James also realized that he felt . . . different. The apathy and anger of the day had drained away with his bold searching out of Moriarty in the dangerous Chicago neighborhoods. He’d caught no more glimpse of the bald head and long, white fingers since he’d come to this black collision of crumbling city warehouses and the huge stockyards, but he hadn’t really expected to find—much less confront—the mastermind of crime.
Henry James realized it was as if he was outside himself, above himself, watching himself (here where it was too dark even to read the hands of his watch without striking a match). Before this night, he’d been struggling to be a playwright; now he was both actor and audience, watching himself as he acted. Not “performed”, but acted, as in carrying out a physical and purposeful (and somewhat daring) action. If this is how a character in some lesser writer’s novel feels . . . I like it, thought James.
It was hard for him to believe at this moment that a little more than a month and a half ago, he’d been ready to drown himself in the Seine. For what? Sagging book sales?
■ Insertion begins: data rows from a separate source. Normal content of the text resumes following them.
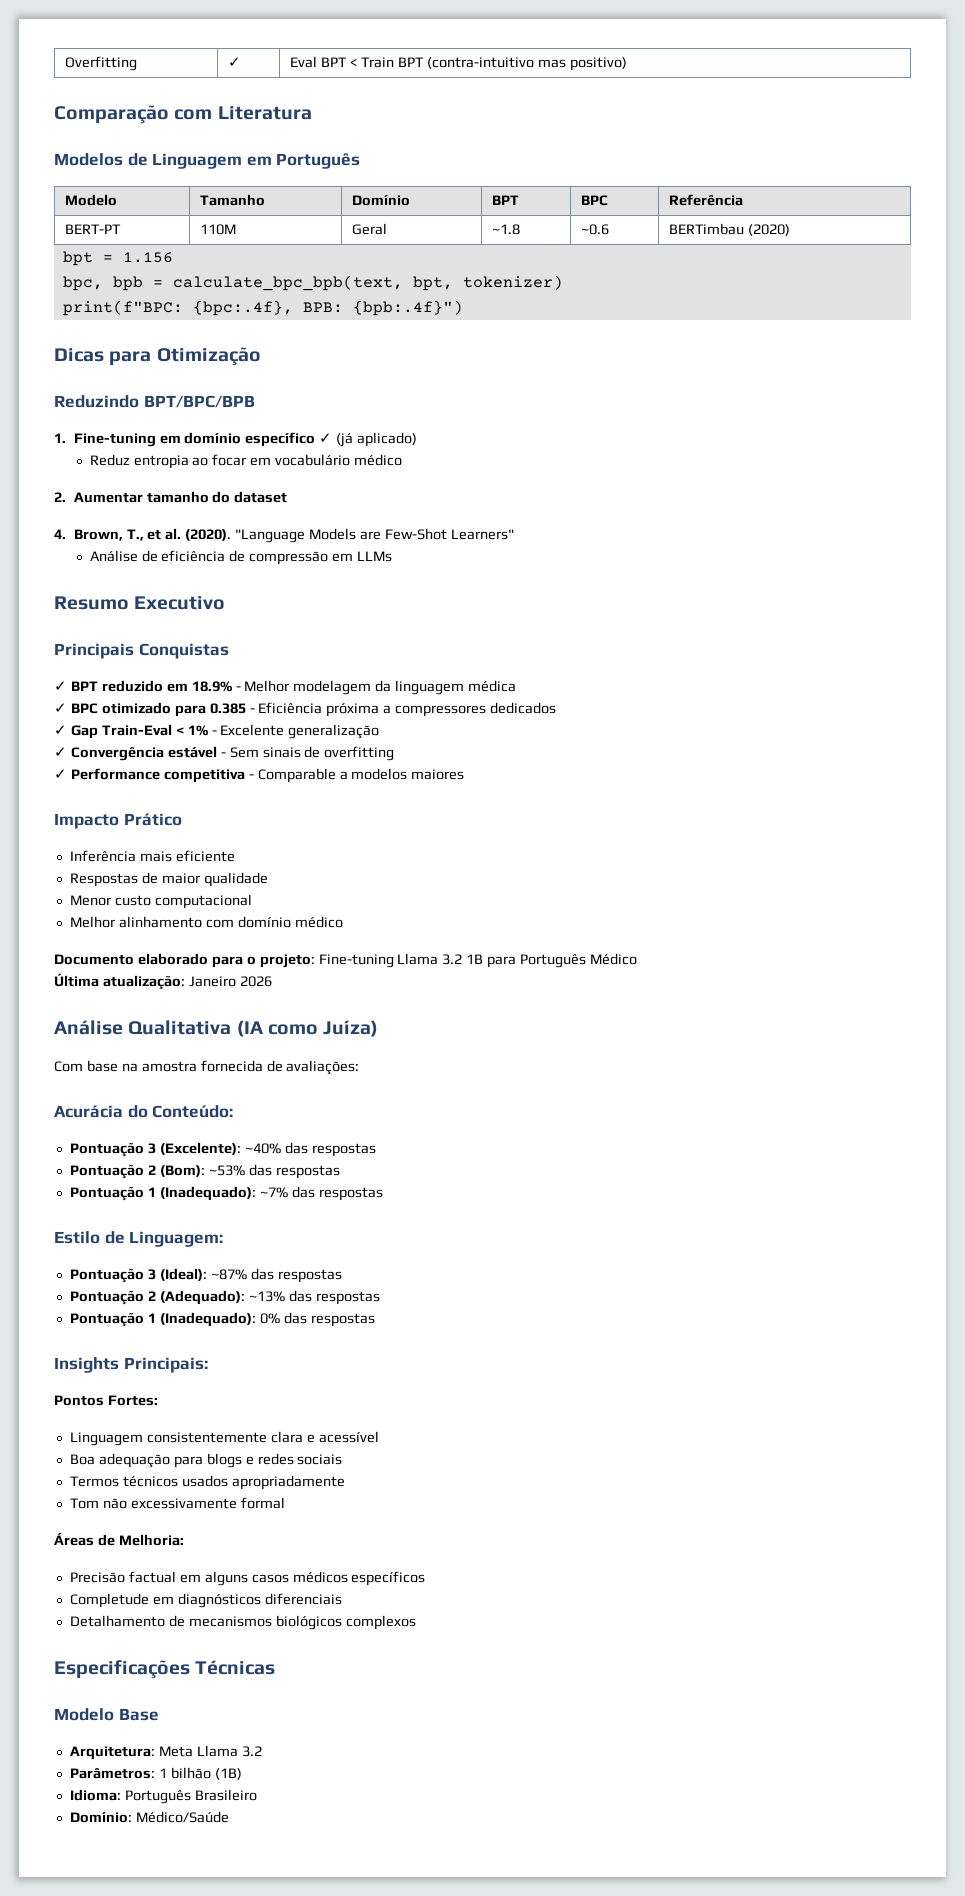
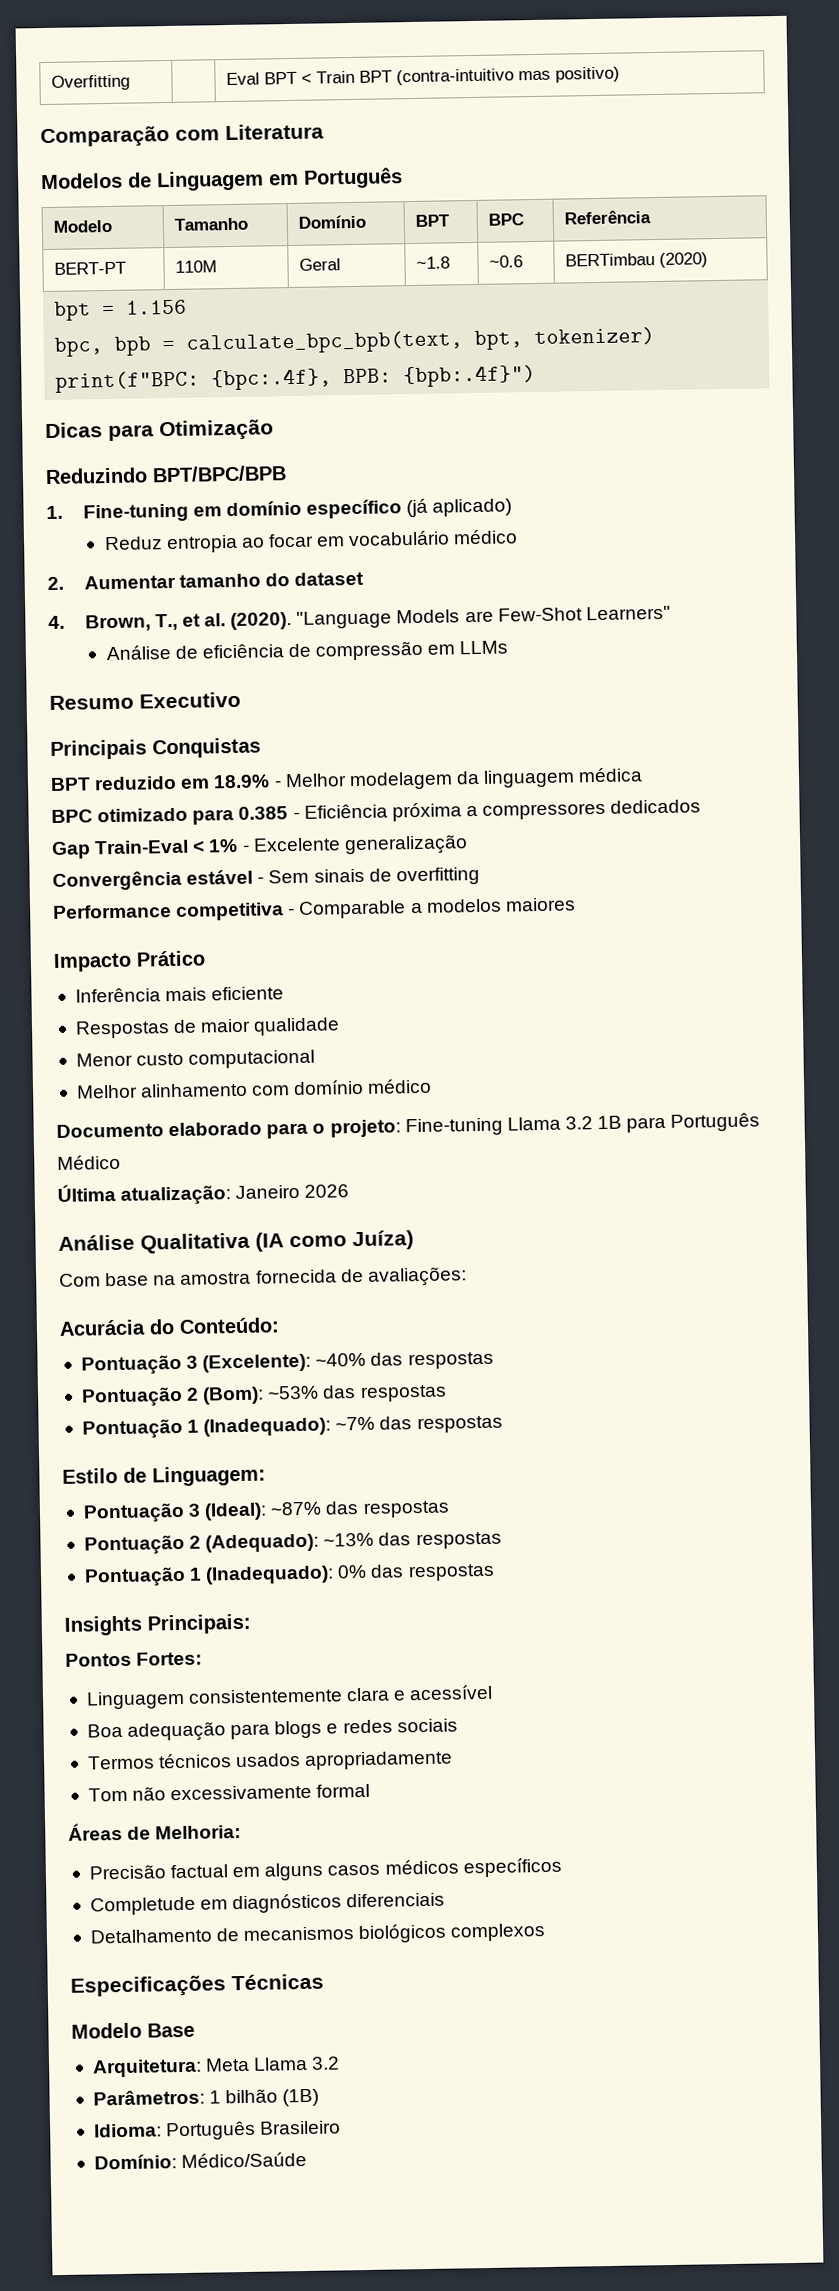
- Overfitting | ✓ | Eval BPT < Train BPT (contra-intuitivo mas positivo)
+ Overfitting | | Eval BPT < Train BPT (contra-intuitivo mas positivo)
- 1. Fine-tuning em domínio específico ✓ (já aplicado)
+ 1. Fine-tuning em domínio específico (já aplicado)
- ✓ BPT reduzido em 18.9% - Melhor modelagem da linguagem médica
+ BPT reduzido em 18.9% - Melhor modelagem da linguagem médica
- ✓ BPC otimizado para 0.385 - Eficiência próxima a compressores dedicados
+ BPC otimizado para 0.385 - Eficiência próxima a compressores dedicados
- ✓ Gap Train-Eval < 1% - Excelente generalização
+ Gap Train-Eval < 1% - Excelente generalização
- ✓ Convergência estável - Sem sinais de overfitting
+ Convergência estável - Sem sinais de overfitting
- ✓ Performance competitiva - Comparable a modelos maiores
+ Performance competitiva - Comparable a modelos maiores

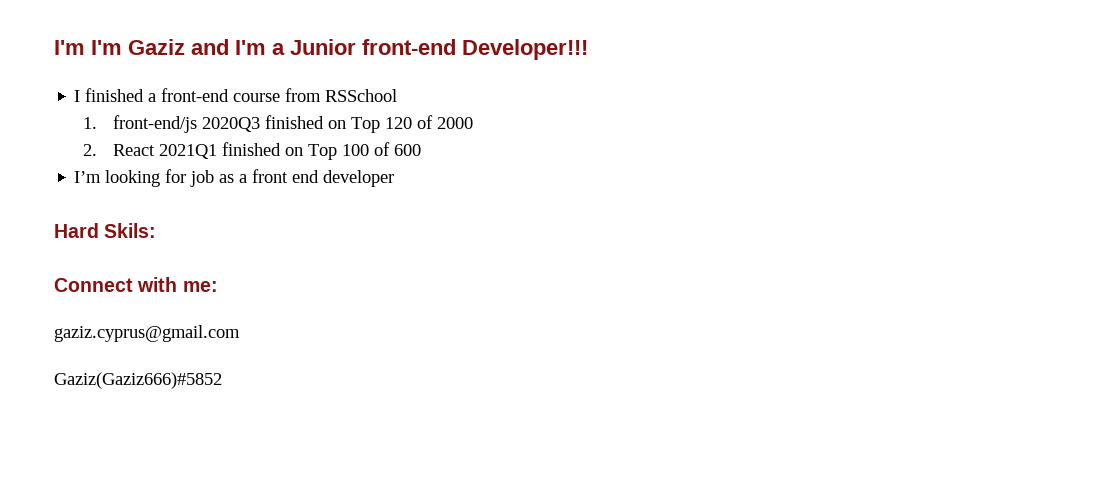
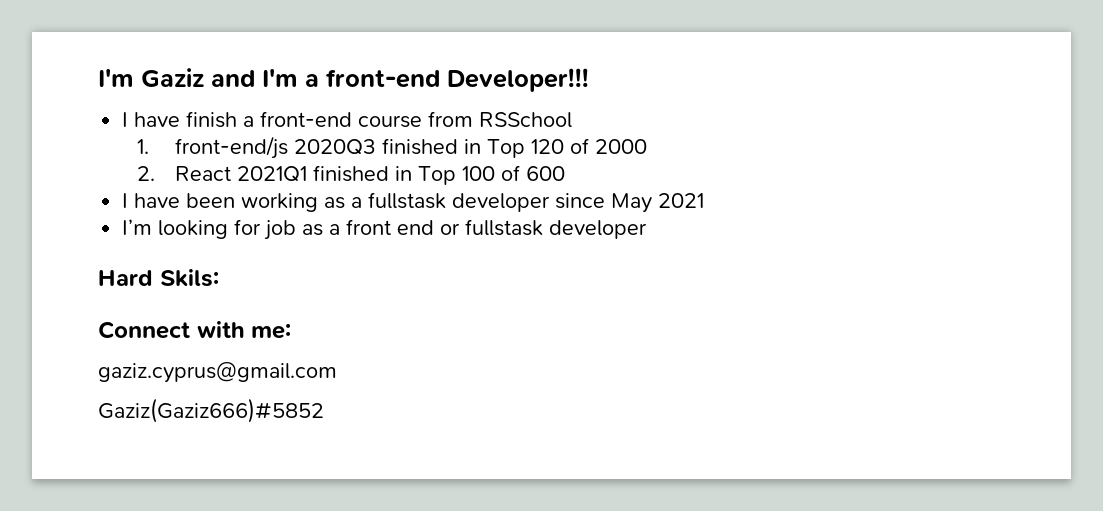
- I'm I'm Gaziz and I'm a Junior front-end Developer!!!
+ I'm Gaziz and I'm a front-end Developer!!!
- I finished a front-end course from RSSchool
+ I have finish a front-end course from RSSchool
- 1. front-end/js 2020Q3 finished on Top 120 of 2000
+ 1. front-end/js 2020Q3 finished in Top 120 of 2000
- 2. React 2021Q1 finished on Top 100 of 600
+ 2. React 2021Q1 finished in Top 100 of 600
+ I have been working as a fullstask developer since May 2021
- I’m looking for job as a front end developer
+ I’m looking for job as a front end or fullstask developer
James almost laughed aloud as he strode along in the night. As much as he still disliked Sherlock Holmes for a myriad of valid reasons, he now realized that the detective—whether real or fictional—had been Henry James, Jr.’s, savior. This strange night in this strange city, James felt younger, stronger—more alive—than any time he could remember, at least since his childhood. And he deeply suspected that the life and energy he’d felt as a boy was merely his lunar reflection of the sunlight of older brother William’s wild energy and spirit.
Drastic engagement. These were the words that now echoed through James’s mind. Not merely a reinvigorated engagement with the stuff of daily life, but an engagement with the dangers and dramas outside any life he’d ever allowed himself to imagine, much less live. For the first time he understood how his brother Wilkie could have suffered such terrible wounds, seen such horrible things—one of the two men carrying Wilkie along the dunes on a stretcher the day after the night battle at Fort Wagner had his head blown to pieces, the spatterings of brains and white bits of skull falling all over Wilkie as
the stretcher fell to the ground—yet Wilkie, only partially recovered, had eventually gone back to the war. As had James’s brother Bob after losing half his regiment in a different battle.
Drastic engagement. James suddenly understood why such moments were life to Sherlock Holmes and why the detective had to resort to injections of cocaine or morphine or heroin to get through the dull, backwater days of the quotidian between dangerous cases.
It might have been Moriarty he’d glimpsed from the trolley a half hour earlier, but probably not. It didn’t matter that much to James at that moment.
And then he saw motion. Dark shapes moving toward him. Vertical forms outside the wooden fences of the corrals. Men.
James’s eyes had adapted well enough to the dark—the backs of the warehouses to his left had no lit windows or outside lamps—that he could see that the forms were of four men and that all of them carried clubs, truncheons.
He stopped.
Lifting his gentleman’s stick into both soft hands, James wished that it was Holmes’s sword-cane.
Should he run? James realized that he had more dread of being dragged down from behind on the run, like one of these cattle at a rodeo, than of facing whoever or whatever was striding toward him so quickly in the darkness.
The four assailants—James had no delusions that they could be anything else and whether they worked for Moriarty or not was academic and irrelevant to everything now (he’d never know)—had fanned out and were less than ten feet from him when a voice boomed from a dark alley to his left.